A Boeing está próxima de receber a certificação de segurança para seu avião 737 Max 10 pela Administração Federal de Aviação (FAA) dos Estados Unidos. A aprovação final é esperada para o outono do hemisfério norte, provavelmente entre setembro e outubro, logo após a luz verde para a variante menor, o 737 Max 7, prevista para o final de julho. A informação foi confirmada por fontes familiarizadas com o processo, segundo reportagem da Bloomberg.

Este não é um mero trâmite burocrático. A certificação representa um marco fundamental para a Boeing, que busca virar a página de uma década marcada por crises de produção, engenharia e, mais notavelmente, de segurança, após os acidentes fatais com o 737 Max 8. A aprovação do Max 10 é a peça que falta para a empresa finalmente competir em pé de igualdade no segmento mais aquecido da aviação comercial.

A sombra do passado e a pressão do presente

O processo de certificação dos novos modelos Max foi intencionalmente longo e minucioso. A sombra dos acidentes de 2018 e 2019, que levaram à suspensão global da frota, colocou tanto a Boeing quanto a FAA sob um escrutínio sem precedentes. Qualquer falha ou atalho seria inaceitável, o que explica os anos de atraso para a homologação do Max 7 e do Max 10. Para a Boeing, a demora custou caro, mas a pressa poderia custar sua reputação de forma definitiva.

Com 98% dos voos de teste concluídos, a fabricante informa que restam apenas duas avaliações para o Max 10. A aprovação iminente sinaliza que, aos olhos do regulador, a aeronave é segura.
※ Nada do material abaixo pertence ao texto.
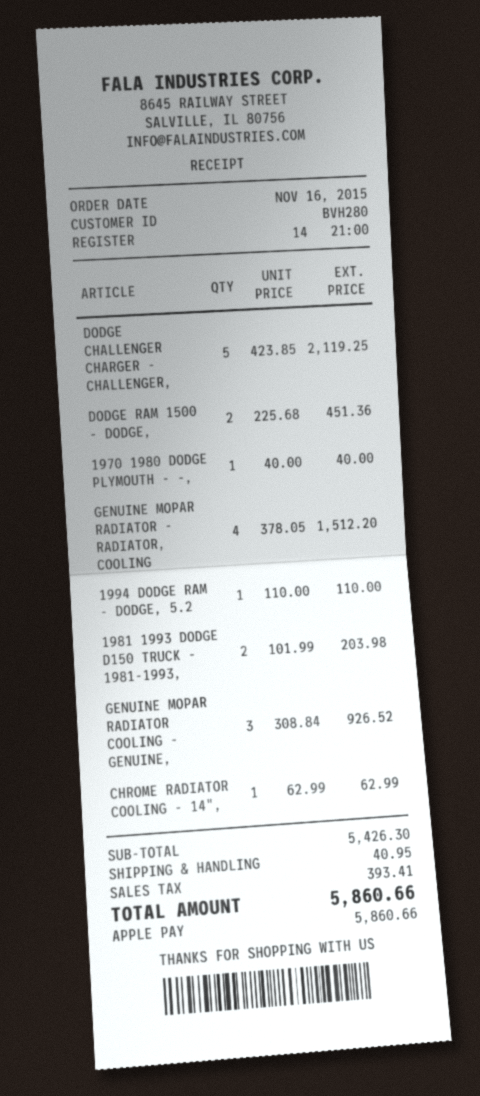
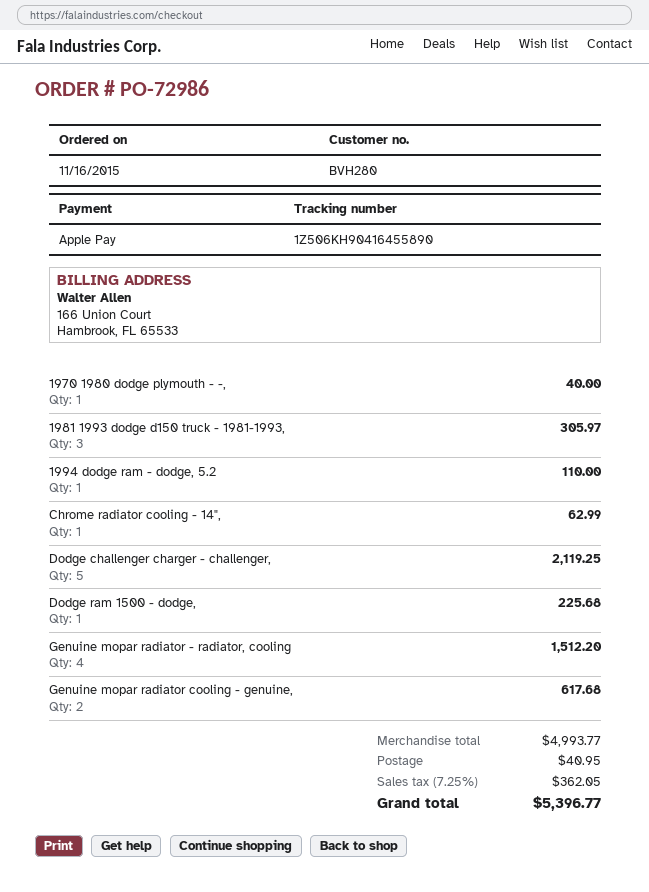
DODGE RAM 1500 - DODGE,: 2 for 451.36 -> 1 for 225.68
1981 1993 DODGE D150 TRUCK - 1981-1993,: 2 for 203.98 -> 3 for 305.97
GENUINE MOPAR RADIATOR COOLING - GENUINE,: 3 for 926.52 -> 2 for 617.68
subtotal: 5426.30 -> 4993.77
tax: 393.41 -> 362.05
total: 5860.66 -> 5396.77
O movimento é essencial não apenas para a saúde financeira da companhia, mas também para restaurar a confiança de companhias aéreas e passageiros, demonstrando que as lições do passado foram incorporadas em seus processos de engenharia e controle de qualidade.

Uma resposta direta à Airbus

O 737 Max 10 é a resposta direta da Boeing ao A321neo da Airbus, o avião de corredor único mais vendido do mercado. Com capacidade para até 230 passageiros, o modelo americano entra para disputar um segmento em que sua rival europeia tem reinado com folga. A carteira de pedidos do Max 10, que já ultrapassa 1.500 unidades, evidencia a forte demanda represada por uma alternativa competitiva.

Para a Boeing, cada dia sem o Max 10 em operação significa perda de market share e de receitas cruciais para fortalecer seu balanço. A certificação destrava um fluxo de caixa vital, permitindo que a empresa acelere as entregas e comece a rentabilizar os investimentos feitos no programa. A entrada do avião no mercado deve acirrar a competição, potencialmente influenciando preços e a dinâmica de negociação entre as fabricantes e seus clientes.

A certificação, portanto, é menos um ponto de chegada e mais um ponto de partida. É a licença para que a Boeing volte ao jogo no segmento de corredor único de alta capacidade. A batalha pela confiança do mercado e pela liderança contra a Airbus, no entanto, está apenas começando a ser travada em um novo campo de batalha.